# April 6 Parsippany Show



## Buddysfrogs (Mar 29, 2012)

Hey all,
Dales Bearded Dragons will be working with he promoters of this show. We are trying to gear this show towards families. A lot is in the air right now but I will defiantly be there with frogs and pre-made Exo-Terra Vivariums. Hopefully you can make this. This will be the first New Jersey show in a long time so if you can attend hopefully we can make this show a regular.
Buddy


----------



## Buddysfrogs (Mar 29, 2012)

Here is a link to their website:
www.newjerseyreptileshow.com
Buddy


----------



## Buddysfrogs (Mar 29, 2012)

Pretty sure it will be me and Tim at this show. Hope some of you can make the first NJ show in many years.
Buddy


----------



## eos (Dec 6, 2008)

Wow! NJ Reptile show? You think there will be exotic licensing problems? You know how NJ is.


----------



## Buddysfrogs (Mar 29, 2012)

eos said:


> Wow! NJ Reptile show? You think there will be exotic licensing problems? You know how NJ is.

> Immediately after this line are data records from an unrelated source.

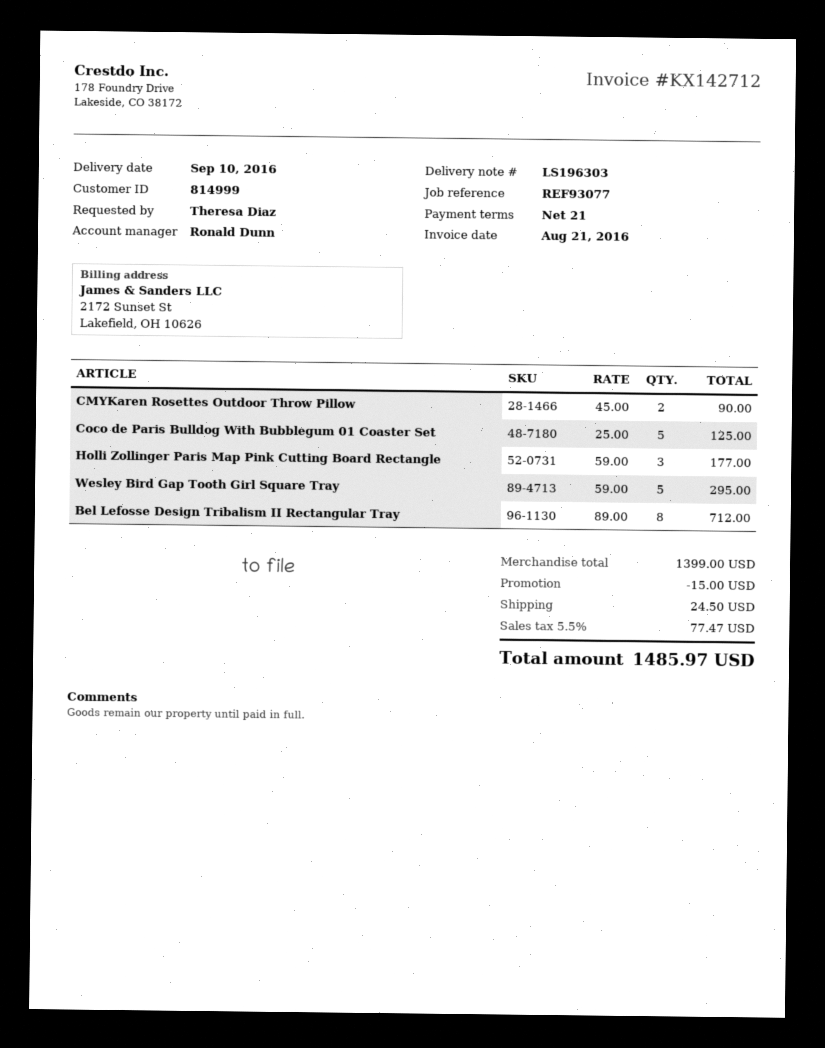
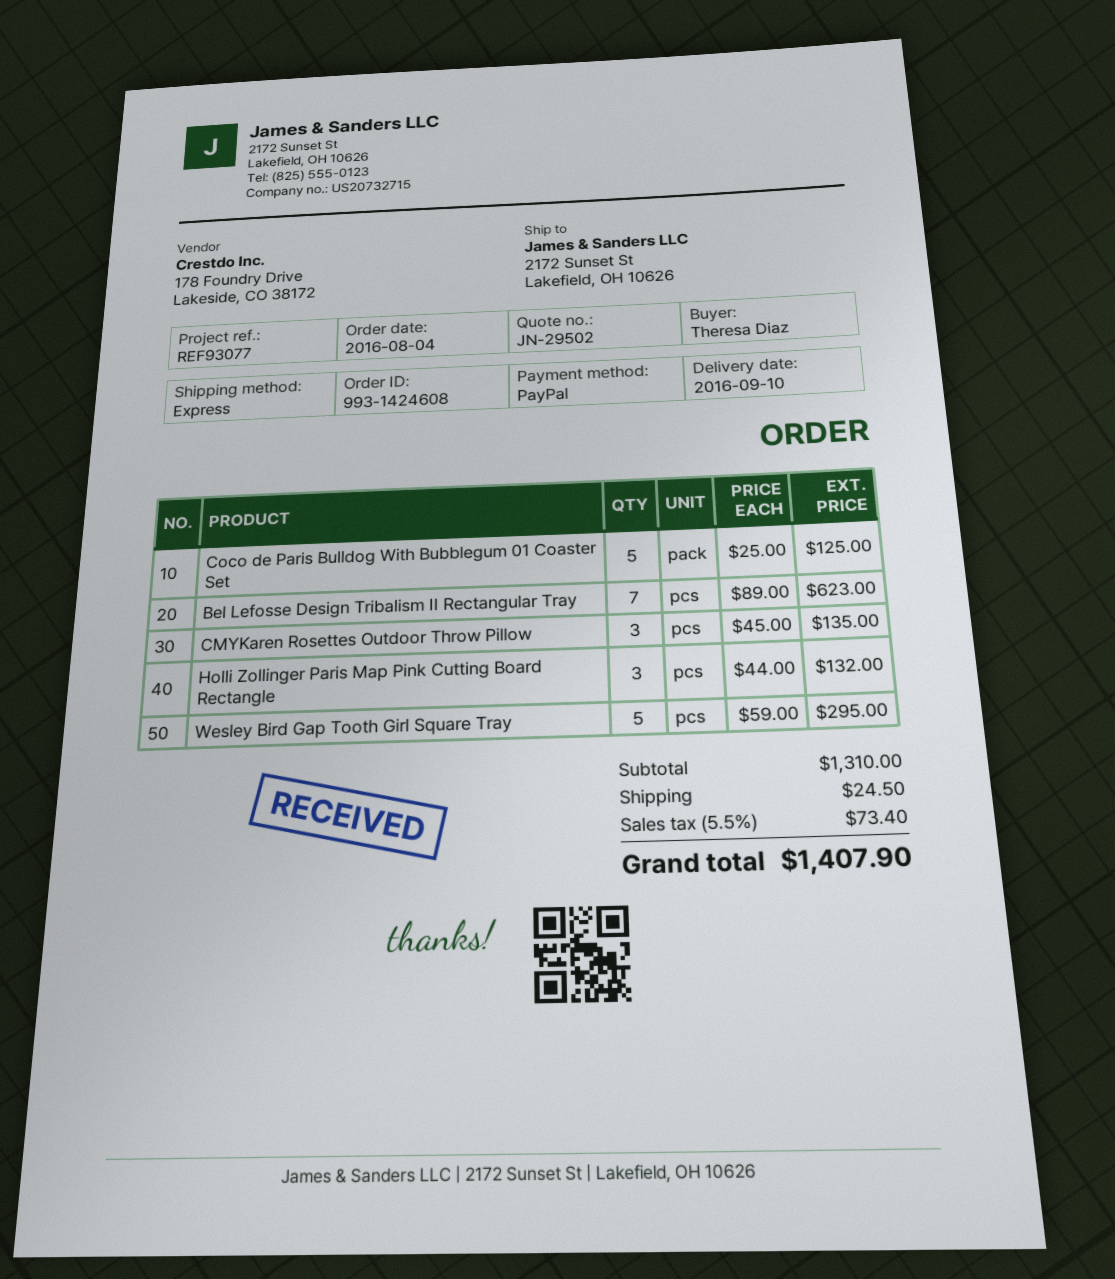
CMYKaren Rosettes Outdoor Throw Pillow: 2 x 45.00 = 90.00 -> 3 x 45.00 = 135.00
Holli Zollinger Paris Map Pink Cutting Board Rectangle: 3 x 59.00 = 177.00 -> 3 x 44.00 = 132.00
Bel Lefosse Design Tribalism II Rectangular Tray: 8 x 89.00 = 712.00 -> 7 x 89.00 = 623.00
subtotal: 1399.00 -> 1310.00
discount: 15.00 -> none
tax: 5.5% = 77.47 -> 5.5% = 73.40
total: 1485.97 -> 1407.90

NJ is a big Pain in the butt, but you know all the vendors that attend are legitimate. Even though it is only a $100 permit, most unreliable vendors do not want to pay it. Hopefully it's a good show. 
Buddy


----------



## Peter Keane (Jun 11, 2005)

Buddysfrogs said:


> NJ is a big Pain in the butt, but you know all the vendors that attend are legitimate. Even though it is only a $100 permit, most unreliable vendors do not want to pay it. Hopefully it's a good show.
> Buddy



Can't several vendors 'share' a permit under one name? (example, NJ Reptile Breeders Consortium? )
It's a shame NJ doesn't have a Reptile Show..

Peter Keane


----------



## Buddysfrogs (Mar 29, 2012)

Peter Keane said:


> Can't several vendors 'share' a permit under one name? (example, NJ Reptile Breeders Consortium? )
> It's a shame NJ doesn't have a Reptile Show..
> 
> Peter Keane


The thing is while filing for your permit you must specify what you will be selling. NJ F&W will be at the show checking for permits. We will actually shoot for 3 shows in this location this year. I know there will be a show in Teaneck but their vendor list currently has very little vendors and 2 are coral vendors. Hopefully both shows can get off the ground so different parts of NJ can go to both shows.
Buddy


----------



## Paphs (May 12, 2009)

will be there if the show happens


----------



## Buddysfrogs (Mar 29, 2012)

Paphs said:


> will be there if the show happens


The show will definitely happen. Its just the question of how many vendors will be there. The April show could be light on vendors but therw seems to be a good turn out for the July show. But they booked an educational speaker for all 3 shows this year. 
Buddy


----------



## Julio (Oct 8, 2007)

I think that there is another show on the 7th in teaneck as well


----------



## Buddysfrogs (Mar 29, 2012)

Julio said:


> I think that there is another show on the 7th in teaneck as well


Yes there is. I mentioned it above.
Buddy


----------



## radiata (Jul 24, 2010)

Julio said:


> I think that there is another show on the 7th in teaneck as well


Here's a link to the Teaneck show on 4/7: 
New Jersey Reptile And Pet Expo


----------



## Julio (Oct 8, 2007)

Thanks Bob


----------



## Buddysfrogs (Mar 29, 2012)

Here is a video made by Davids Fine Geckos promoting this show. For you guys who don't realise who he is, he is a good leopard gecko breeding friend of ours. Here is the link about the show. http://youtu.be/qNIXy6zqS1Q
Buddy


----------